PROVIDED INFORMATION START

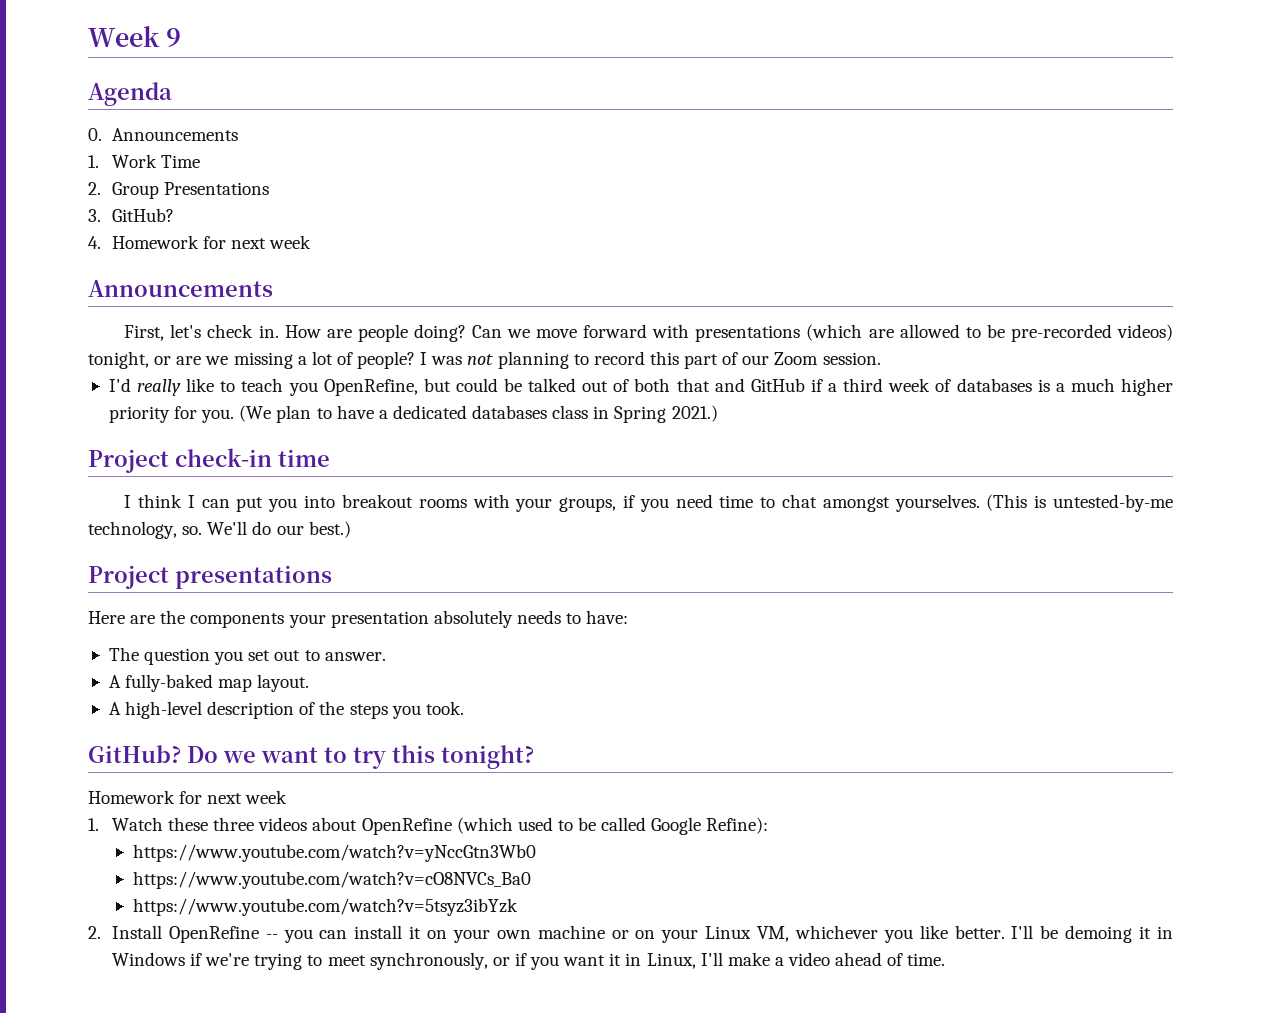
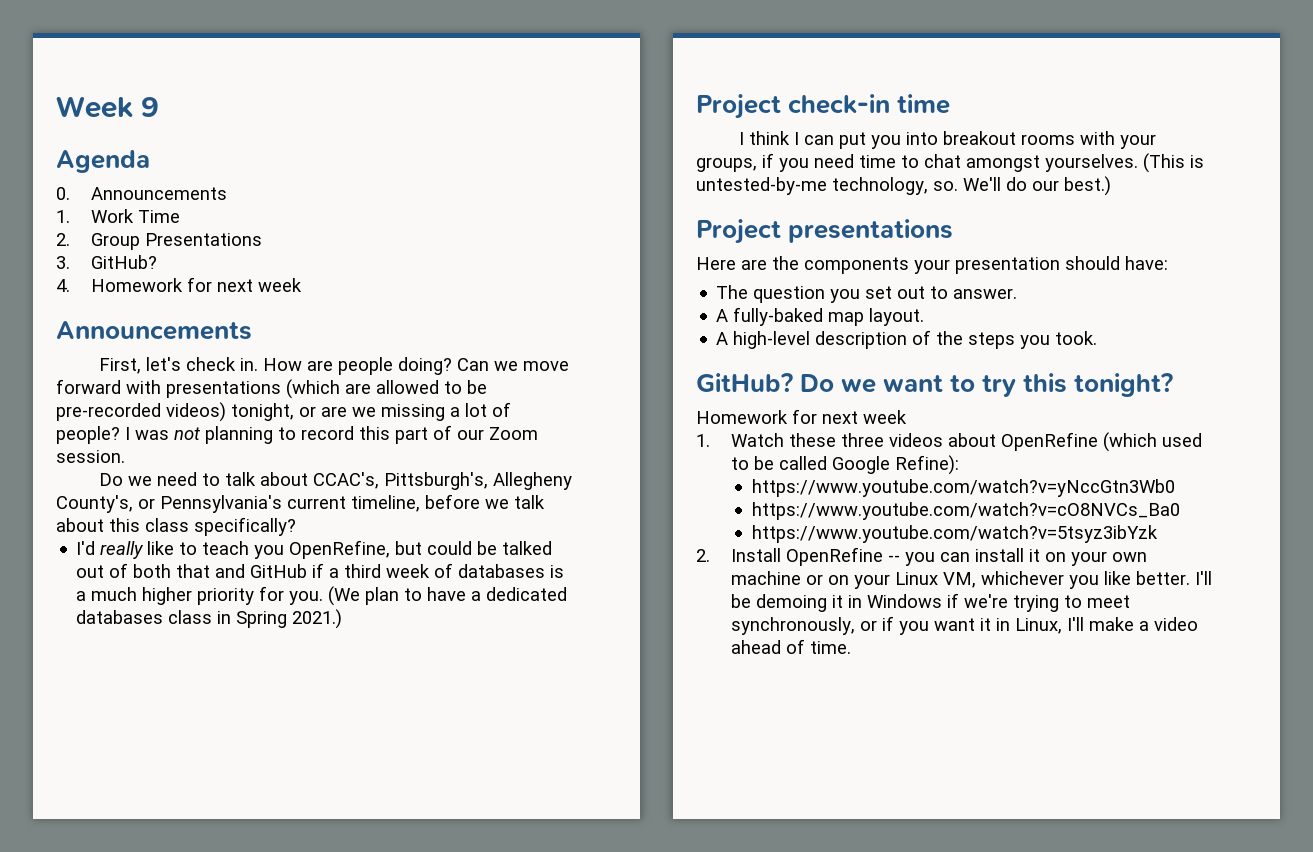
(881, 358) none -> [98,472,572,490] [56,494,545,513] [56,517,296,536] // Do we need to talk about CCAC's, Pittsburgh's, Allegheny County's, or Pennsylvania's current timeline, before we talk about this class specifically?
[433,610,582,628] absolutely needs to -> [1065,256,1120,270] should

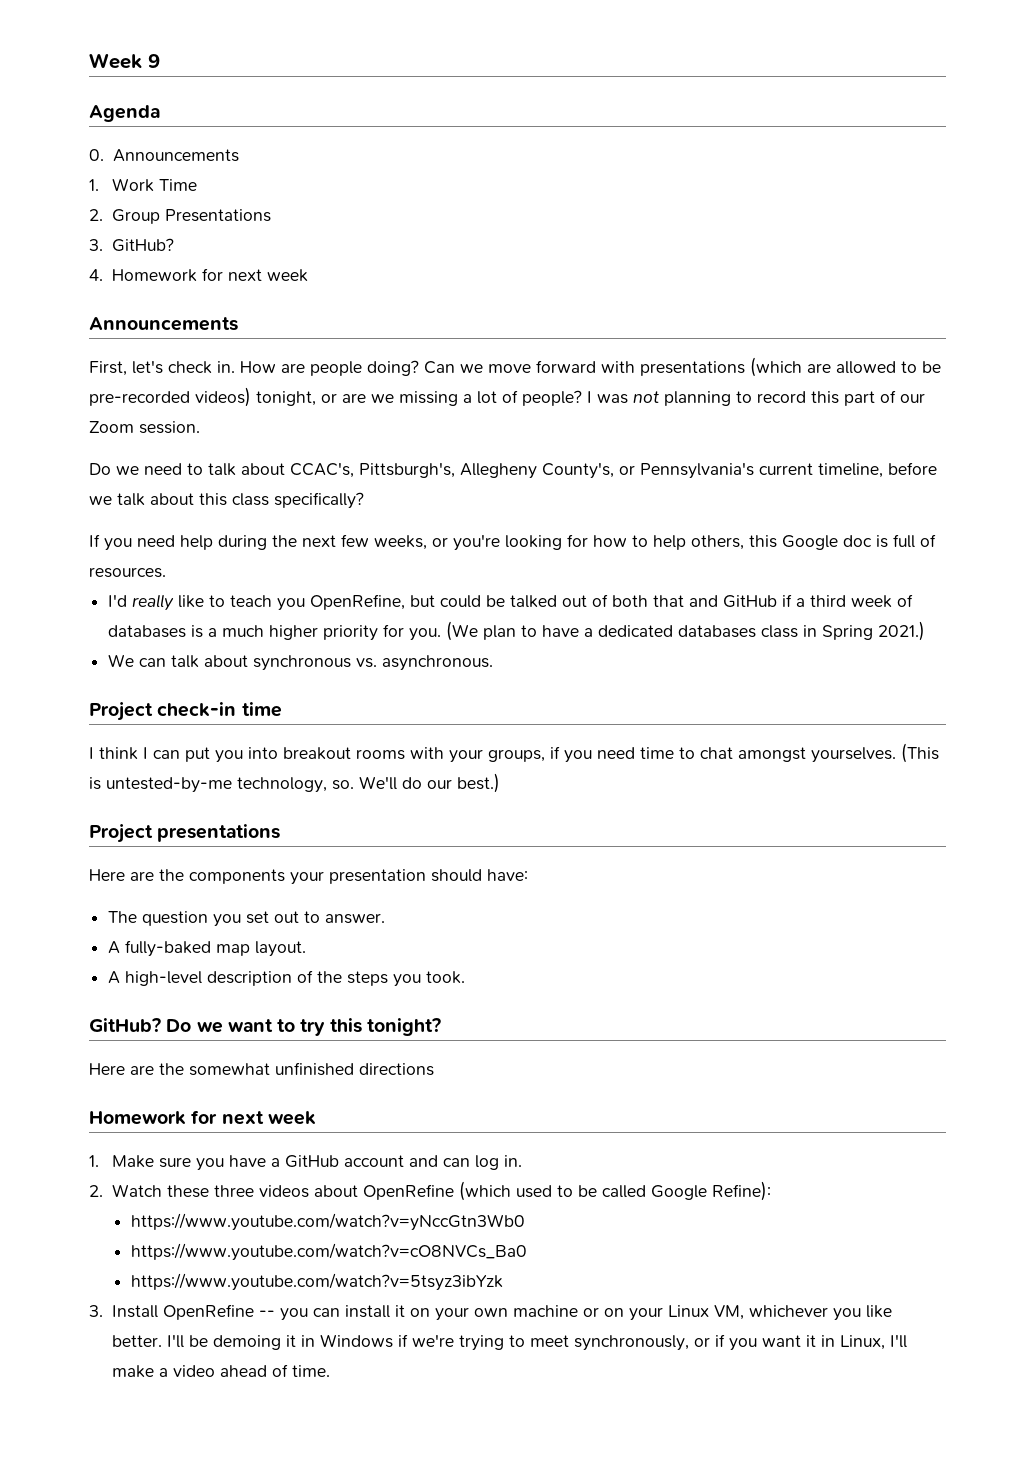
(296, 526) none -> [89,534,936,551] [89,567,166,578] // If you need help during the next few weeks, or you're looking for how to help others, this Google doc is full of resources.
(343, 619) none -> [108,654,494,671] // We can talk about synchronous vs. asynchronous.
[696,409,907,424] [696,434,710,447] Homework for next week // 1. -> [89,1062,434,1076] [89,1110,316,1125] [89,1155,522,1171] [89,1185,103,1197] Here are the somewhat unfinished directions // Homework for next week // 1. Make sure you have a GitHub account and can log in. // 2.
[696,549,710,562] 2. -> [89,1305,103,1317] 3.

PROVIDED INFORMATION END
PROVIDED INFORMATION START

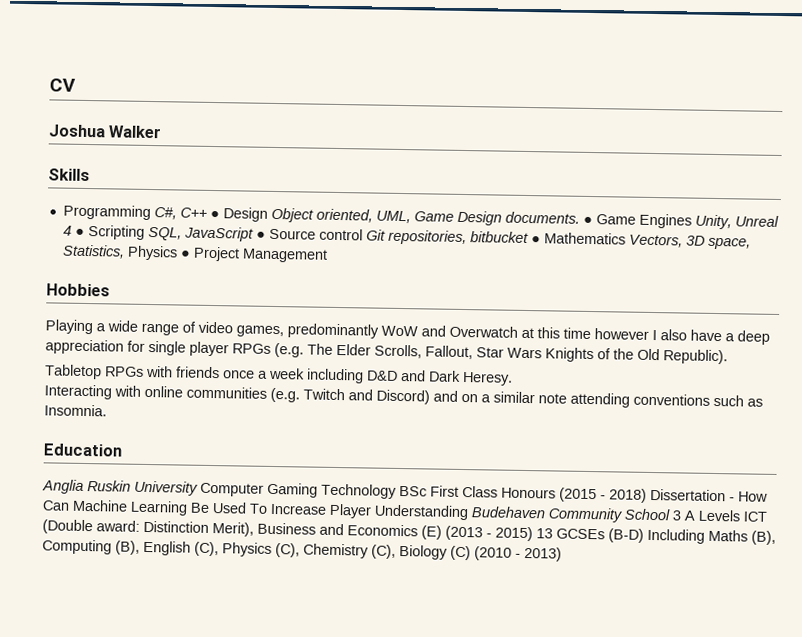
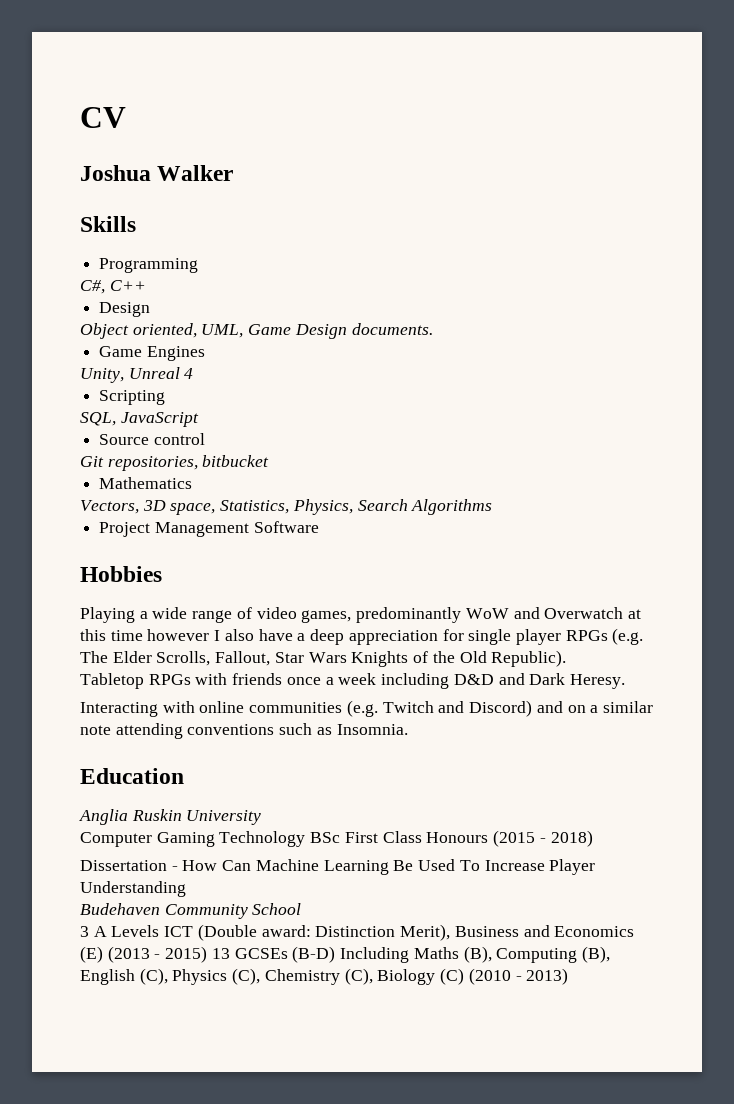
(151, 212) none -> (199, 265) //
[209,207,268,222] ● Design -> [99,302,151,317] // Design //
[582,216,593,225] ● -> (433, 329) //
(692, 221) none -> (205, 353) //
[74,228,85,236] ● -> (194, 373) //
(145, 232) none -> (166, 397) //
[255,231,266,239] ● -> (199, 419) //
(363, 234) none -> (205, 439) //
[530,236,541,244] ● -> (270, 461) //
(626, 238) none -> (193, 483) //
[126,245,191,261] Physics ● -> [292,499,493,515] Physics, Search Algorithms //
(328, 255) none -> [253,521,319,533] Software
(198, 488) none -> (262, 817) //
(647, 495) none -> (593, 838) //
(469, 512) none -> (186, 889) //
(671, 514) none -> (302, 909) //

PROVIDED INFORMATION END

| TASK DESCRIPTION |
Reproduce verbatim the lines above, from the line with "(328, 255) none -> [253,521,319,533] Software" through the line with "(671, 514) none -> (302, 909) //".

| TASK OUTPUT |
(328, 255) none -> [253,521,319,533] Software
(198, 488) none -> (262, 817) //
(647, 495) none -> (593, 838) //
(469, 512) none -> (186, 889) //
(671, 514) none -> (302, 909) //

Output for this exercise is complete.